- [Directions] How many lines in the records below hold the word "titleblock"? Answer with the number alone.

- [Available records]
■ ■ ■ ■ ■

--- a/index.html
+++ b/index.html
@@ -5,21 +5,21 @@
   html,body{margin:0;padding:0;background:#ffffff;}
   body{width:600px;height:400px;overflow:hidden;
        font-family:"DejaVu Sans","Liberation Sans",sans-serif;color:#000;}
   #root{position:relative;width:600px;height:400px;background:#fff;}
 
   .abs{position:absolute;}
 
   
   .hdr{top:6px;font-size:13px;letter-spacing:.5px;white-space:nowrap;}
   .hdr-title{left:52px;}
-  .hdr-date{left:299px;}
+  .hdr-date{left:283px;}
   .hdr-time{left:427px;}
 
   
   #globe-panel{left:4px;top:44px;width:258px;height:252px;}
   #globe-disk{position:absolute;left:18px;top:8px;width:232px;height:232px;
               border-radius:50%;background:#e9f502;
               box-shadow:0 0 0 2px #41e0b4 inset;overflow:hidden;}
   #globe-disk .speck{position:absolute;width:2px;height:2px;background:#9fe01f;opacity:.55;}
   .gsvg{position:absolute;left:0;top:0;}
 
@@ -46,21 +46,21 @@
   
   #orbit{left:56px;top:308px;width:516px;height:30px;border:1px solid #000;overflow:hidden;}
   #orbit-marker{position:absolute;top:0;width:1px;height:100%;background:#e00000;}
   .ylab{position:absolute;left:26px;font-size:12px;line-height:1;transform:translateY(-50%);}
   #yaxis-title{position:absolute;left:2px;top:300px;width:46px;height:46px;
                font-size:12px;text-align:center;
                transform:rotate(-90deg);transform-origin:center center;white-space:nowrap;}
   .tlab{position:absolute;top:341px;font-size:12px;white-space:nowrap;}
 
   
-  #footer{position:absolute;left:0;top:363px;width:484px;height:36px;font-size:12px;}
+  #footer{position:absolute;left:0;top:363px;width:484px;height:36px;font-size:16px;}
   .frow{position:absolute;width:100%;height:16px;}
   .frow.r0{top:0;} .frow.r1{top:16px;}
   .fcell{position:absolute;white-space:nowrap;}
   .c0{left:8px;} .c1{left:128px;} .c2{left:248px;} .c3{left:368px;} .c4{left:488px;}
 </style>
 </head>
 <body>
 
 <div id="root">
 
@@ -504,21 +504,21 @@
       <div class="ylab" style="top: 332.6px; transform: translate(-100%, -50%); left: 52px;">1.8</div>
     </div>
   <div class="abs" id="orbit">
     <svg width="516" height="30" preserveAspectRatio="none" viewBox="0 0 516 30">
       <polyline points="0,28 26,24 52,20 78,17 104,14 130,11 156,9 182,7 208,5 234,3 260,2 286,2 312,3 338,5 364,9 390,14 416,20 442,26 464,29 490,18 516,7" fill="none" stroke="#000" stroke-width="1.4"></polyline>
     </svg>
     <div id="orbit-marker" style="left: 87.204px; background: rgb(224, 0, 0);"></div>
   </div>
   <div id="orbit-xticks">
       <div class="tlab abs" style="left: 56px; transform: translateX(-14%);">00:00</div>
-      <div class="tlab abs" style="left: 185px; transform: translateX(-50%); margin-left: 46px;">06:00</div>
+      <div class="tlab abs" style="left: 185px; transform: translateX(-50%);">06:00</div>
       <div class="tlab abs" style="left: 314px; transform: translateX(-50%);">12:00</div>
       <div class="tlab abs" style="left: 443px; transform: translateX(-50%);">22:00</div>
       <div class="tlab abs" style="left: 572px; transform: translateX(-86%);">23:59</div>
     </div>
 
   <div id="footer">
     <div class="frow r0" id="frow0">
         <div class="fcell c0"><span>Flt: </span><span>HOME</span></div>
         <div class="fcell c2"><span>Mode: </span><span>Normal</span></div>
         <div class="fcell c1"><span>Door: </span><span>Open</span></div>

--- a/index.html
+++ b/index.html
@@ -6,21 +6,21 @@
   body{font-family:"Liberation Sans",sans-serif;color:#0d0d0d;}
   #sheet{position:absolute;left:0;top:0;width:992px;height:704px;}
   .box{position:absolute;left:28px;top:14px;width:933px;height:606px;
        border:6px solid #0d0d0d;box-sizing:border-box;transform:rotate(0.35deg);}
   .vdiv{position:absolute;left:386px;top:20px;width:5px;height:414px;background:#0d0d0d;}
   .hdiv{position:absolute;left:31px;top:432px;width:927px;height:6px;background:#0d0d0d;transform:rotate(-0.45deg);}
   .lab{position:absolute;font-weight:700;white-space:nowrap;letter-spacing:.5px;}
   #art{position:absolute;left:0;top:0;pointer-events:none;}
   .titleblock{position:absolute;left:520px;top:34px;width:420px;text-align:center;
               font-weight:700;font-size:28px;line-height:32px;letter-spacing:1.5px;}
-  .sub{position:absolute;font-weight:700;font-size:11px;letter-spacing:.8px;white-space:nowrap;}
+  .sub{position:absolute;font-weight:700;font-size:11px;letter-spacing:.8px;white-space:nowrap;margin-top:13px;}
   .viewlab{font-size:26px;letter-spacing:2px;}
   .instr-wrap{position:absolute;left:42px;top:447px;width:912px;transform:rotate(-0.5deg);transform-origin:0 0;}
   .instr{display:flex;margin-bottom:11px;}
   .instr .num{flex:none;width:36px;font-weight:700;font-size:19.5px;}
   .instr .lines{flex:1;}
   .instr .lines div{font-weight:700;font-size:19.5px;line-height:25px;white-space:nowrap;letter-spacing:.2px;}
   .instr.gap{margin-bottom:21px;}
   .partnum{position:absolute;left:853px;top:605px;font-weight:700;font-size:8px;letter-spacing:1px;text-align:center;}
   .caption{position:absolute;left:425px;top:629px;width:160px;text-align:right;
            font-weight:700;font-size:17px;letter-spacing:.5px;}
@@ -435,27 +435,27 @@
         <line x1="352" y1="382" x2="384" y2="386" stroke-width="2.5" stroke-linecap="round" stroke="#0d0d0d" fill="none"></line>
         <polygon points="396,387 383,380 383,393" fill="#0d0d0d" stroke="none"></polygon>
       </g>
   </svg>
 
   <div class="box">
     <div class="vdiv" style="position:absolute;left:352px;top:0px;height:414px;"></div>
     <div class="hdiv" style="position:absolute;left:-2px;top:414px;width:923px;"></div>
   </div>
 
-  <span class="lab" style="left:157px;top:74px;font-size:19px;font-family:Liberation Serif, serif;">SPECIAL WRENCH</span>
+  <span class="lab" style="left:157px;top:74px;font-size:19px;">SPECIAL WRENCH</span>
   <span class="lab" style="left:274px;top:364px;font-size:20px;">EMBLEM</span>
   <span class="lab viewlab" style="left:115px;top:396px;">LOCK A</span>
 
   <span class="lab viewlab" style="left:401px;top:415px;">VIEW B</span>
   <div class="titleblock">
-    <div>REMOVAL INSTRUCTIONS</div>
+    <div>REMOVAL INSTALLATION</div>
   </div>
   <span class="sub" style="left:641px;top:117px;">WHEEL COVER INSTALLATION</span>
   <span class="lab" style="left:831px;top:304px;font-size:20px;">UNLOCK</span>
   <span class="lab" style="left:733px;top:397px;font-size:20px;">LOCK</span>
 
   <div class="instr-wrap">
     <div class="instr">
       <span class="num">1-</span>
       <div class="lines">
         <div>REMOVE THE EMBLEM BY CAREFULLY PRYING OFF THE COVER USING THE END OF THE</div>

■ ■ ■ ■ ■

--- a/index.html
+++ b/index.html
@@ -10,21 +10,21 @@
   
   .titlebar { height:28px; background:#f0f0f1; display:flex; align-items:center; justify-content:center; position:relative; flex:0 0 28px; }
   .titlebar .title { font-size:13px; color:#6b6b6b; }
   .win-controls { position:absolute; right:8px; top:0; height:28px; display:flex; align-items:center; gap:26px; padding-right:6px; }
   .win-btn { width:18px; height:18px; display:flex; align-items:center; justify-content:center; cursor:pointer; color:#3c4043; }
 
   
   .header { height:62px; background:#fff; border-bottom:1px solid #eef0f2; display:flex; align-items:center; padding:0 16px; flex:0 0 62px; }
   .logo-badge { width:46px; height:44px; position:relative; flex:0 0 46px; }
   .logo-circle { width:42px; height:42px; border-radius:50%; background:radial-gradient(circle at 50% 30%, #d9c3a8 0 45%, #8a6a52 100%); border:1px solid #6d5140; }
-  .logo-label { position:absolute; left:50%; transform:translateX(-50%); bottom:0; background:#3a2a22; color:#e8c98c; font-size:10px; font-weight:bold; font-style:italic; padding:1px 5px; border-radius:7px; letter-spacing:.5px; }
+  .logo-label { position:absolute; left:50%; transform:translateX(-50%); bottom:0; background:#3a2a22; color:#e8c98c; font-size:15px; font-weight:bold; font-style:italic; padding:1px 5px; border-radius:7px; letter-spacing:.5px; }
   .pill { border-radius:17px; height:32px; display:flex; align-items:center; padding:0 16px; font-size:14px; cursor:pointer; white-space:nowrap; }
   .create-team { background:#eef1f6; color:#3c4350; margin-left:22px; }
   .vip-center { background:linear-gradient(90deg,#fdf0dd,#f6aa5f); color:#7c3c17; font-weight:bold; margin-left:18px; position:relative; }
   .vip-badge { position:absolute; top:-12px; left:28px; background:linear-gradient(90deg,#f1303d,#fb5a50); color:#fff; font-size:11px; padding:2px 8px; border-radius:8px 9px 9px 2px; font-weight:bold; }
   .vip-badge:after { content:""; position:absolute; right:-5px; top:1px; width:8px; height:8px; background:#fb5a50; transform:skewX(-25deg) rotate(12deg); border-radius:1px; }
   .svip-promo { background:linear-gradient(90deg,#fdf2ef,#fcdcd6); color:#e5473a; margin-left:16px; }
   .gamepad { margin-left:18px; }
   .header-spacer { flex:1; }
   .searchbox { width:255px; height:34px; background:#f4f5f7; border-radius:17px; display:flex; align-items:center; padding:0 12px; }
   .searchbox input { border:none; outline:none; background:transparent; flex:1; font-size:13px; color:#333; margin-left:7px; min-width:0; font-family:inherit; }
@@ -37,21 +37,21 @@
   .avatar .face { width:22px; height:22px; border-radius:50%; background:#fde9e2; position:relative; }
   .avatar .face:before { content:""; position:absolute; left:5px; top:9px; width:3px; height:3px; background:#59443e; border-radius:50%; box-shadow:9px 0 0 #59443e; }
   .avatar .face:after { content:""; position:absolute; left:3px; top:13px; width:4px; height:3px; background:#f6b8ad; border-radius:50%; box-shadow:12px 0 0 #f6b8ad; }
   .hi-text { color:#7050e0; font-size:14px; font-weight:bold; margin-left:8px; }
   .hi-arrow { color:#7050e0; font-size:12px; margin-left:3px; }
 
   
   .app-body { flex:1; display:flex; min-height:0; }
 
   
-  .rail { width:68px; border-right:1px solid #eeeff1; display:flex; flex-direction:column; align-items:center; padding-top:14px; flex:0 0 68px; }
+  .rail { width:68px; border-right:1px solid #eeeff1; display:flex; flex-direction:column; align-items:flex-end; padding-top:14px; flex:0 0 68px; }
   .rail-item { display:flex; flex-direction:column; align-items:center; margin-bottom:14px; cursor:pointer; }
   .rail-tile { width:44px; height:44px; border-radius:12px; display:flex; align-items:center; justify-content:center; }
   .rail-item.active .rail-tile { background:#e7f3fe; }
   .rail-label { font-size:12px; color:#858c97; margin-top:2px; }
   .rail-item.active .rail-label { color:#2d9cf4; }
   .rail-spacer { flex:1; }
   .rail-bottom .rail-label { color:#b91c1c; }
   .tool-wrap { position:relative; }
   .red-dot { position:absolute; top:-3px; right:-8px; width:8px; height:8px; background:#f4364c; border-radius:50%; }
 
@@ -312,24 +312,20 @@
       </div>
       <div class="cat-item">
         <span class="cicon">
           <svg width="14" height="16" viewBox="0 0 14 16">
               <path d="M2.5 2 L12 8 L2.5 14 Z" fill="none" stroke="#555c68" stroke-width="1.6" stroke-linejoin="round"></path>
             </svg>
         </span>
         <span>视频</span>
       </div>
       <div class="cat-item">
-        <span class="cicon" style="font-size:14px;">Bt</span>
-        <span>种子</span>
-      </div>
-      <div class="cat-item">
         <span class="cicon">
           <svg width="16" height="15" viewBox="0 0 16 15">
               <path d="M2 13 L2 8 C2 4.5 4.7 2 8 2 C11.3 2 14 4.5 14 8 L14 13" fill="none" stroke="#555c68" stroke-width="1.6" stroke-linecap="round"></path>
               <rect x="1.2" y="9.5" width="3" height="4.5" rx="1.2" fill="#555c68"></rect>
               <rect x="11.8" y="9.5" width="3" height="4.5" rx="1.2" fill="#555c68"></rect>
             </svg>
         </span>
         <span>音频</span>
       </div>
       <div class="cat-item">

■ ■ ■ ■ ■

- [Written response] 2